9

Just for test, I created and mounted the same XFS file system on two hosts based on a shared device (pmem).Host A created a file in its mounted directory and executed the sync command to ensure that xfs_db can see the newly created inode information. However, this new file is not visible on Host B until host B umount the filesystem. I would like to know why.

I noticed that the ls system call(getdents) eventually called xfs_readdir(), which uses XFS's on-disk format to get inode information. However, does this process access the disk, or are some of the metadata for xfs_inode cached in memory when the file system is mounted?

2 Answers2

11

What you're seeing is absolutely normal because XFS isn’t built for multi-host setups, it’s no clustered file system. By design!

In a nutshell:

Host A updates its in-memory metadata and syncs it to disk, but Host B doesn’t know about it since they don’t share cache updates. Caches aren’t coherent, so xfs_readdir() mostly pulls from memory unless it has to hit the disk, so Host B’s view stays stale.

Unmounting on Host B forces it to refresh from disk, which is why the file shows up.

Bottom line:

XFS doesn’t handle multi-host mounts. If you need that, roll with a clustered file system like GFS2 or OCFS2. You can bring in a distributed lock manager like say SANlock. Or you can stick with a ‘network redirector’ like NFS or SMB3, which is a safest way to go, hands down! There's some good reading on topic, see:

https://forums.starwindsoftware.com/viewtopic.php?t=1392

Hint:

Just ignore iSCSI and StarWind context, everything these guys are talking about is completely relevant to any shared block storage vendor.

NISMO1968
  • 1,583
4

You’re seeing perfectly normal aspects of shared storage access without using a filesystem designed for that usage (currently on mainline Linux, the options for that are GFS2 and OCFS2, neither of which is great).

To answer your title question, any non-clustered filesystem on Linux caches directory entries and inodes (and, notably, also the filesystem superblock), because the VFS layer itself does that. This really has nothing to do with XFS itself here. XFS may be doing additional caching, but what you demonstrated is behavior you would also see with ext4, BTRFS, F2FS, and essentially any other Linux filesystem except for GFS2 and OCFS2.

Expanding on this a bit more, essentially any filesystem not designed for shared storage access assumes it has exclusive access to the underlying storage device when mounted. This is really important for performance reasons, because it allows things that are not expected to change to just be cached, which eliminates a lot of unnecessary storage accesses.

This, in turn, leads to coherency issues in shared storage access situations like what you are doing.

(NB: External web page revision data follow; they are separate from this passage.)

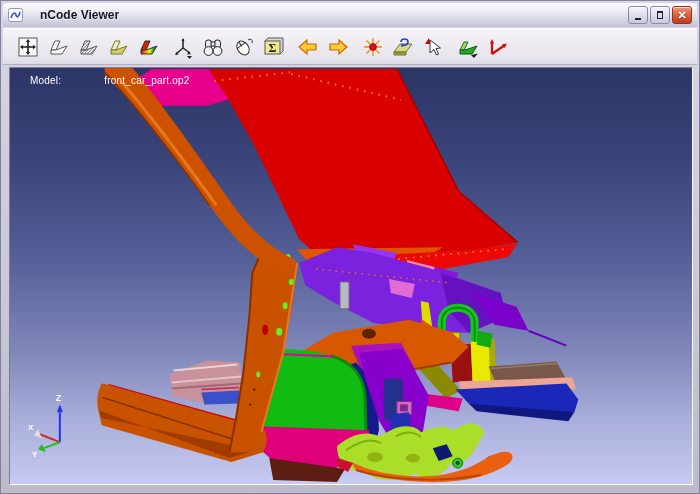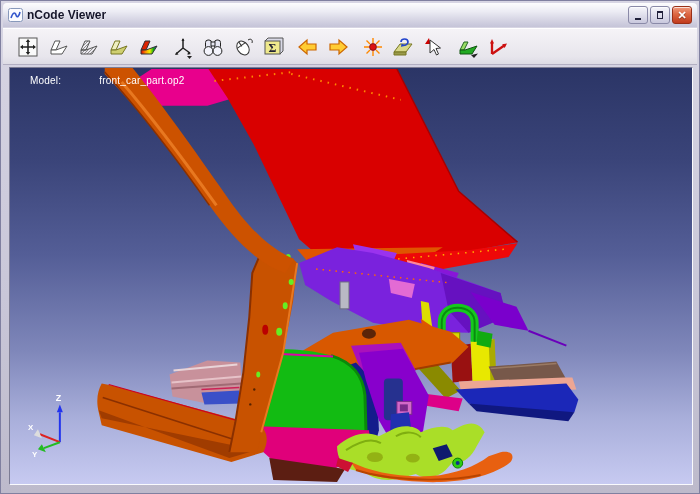--- a/index.html
+++ b/index.html
@@ -12,7 +12,7 @@
     background:linear-gradient(180deg,#fdfdfe 0%,#ececf4 35%,#d6d5e4 70%,#c5c4d8 100%);
     border-radius:4px 4px 0 0;display:flex;align-items:center;padding:0 5px;box-sizing:border-box;}
   .app-icon{width:15px;height:14px;flex:0 0 auto;}
-  .title-text{font-weight:bold;font-size:12px;color:#15152a;margin-left:4px;
+  .title-text{font-weight:bold;font-size:12px;color:#15152a;margin-left:17px;
     text-shadow:0 1px 0 rgba(255,255,255,.6);}
   .controls{margin-left:auto;display:flex;gap:2px;}
   .ctl{width:20px;height:18px;border-radius:3px;border:1px solid #8a8aa8;

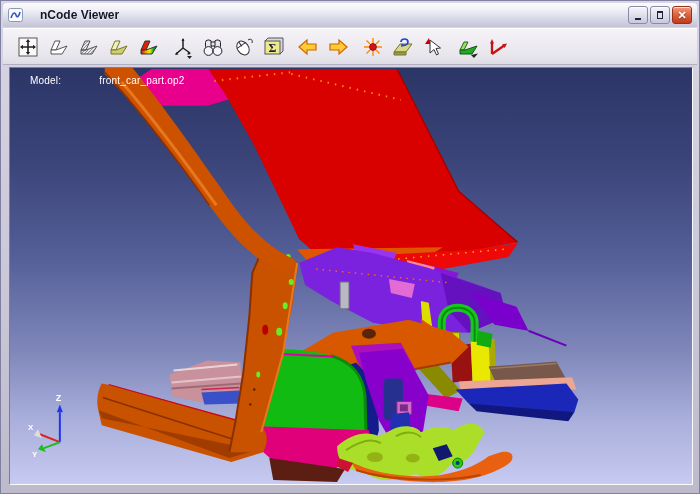--- a/index.html
+++ b/index.html
@@ -40,7 +40,7 @@
   .scene{position:absolute;left:0;top:0;width:100%;height:100%;}
   .model-label{position:absolute;left:20px;top:7px;color:#ffffff;font-size:10px;
     letter-spacing:.2px;display:flex;gap:28px;}
-  .model-label .val{margin-left:10px;}
+  .model-label .val{margin-left:15px;}
 </style>
 </head>
 <body>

What you saw is actually a best case result, the worst case is that one or more of the hosts crashes due to some bug in the filesystem driver that results from not accounting for some state of the filesystem in persistent storage resulting from seeing a torn write.

If you need multiple systems to access the same storage, you need to instead use one of:

  • A clustered filesystem like GFS2 or OCFS2.
  • A network filesystem like NFS or SMB3, backed by non-shared storage.
  • A distributed storage system like Ceph.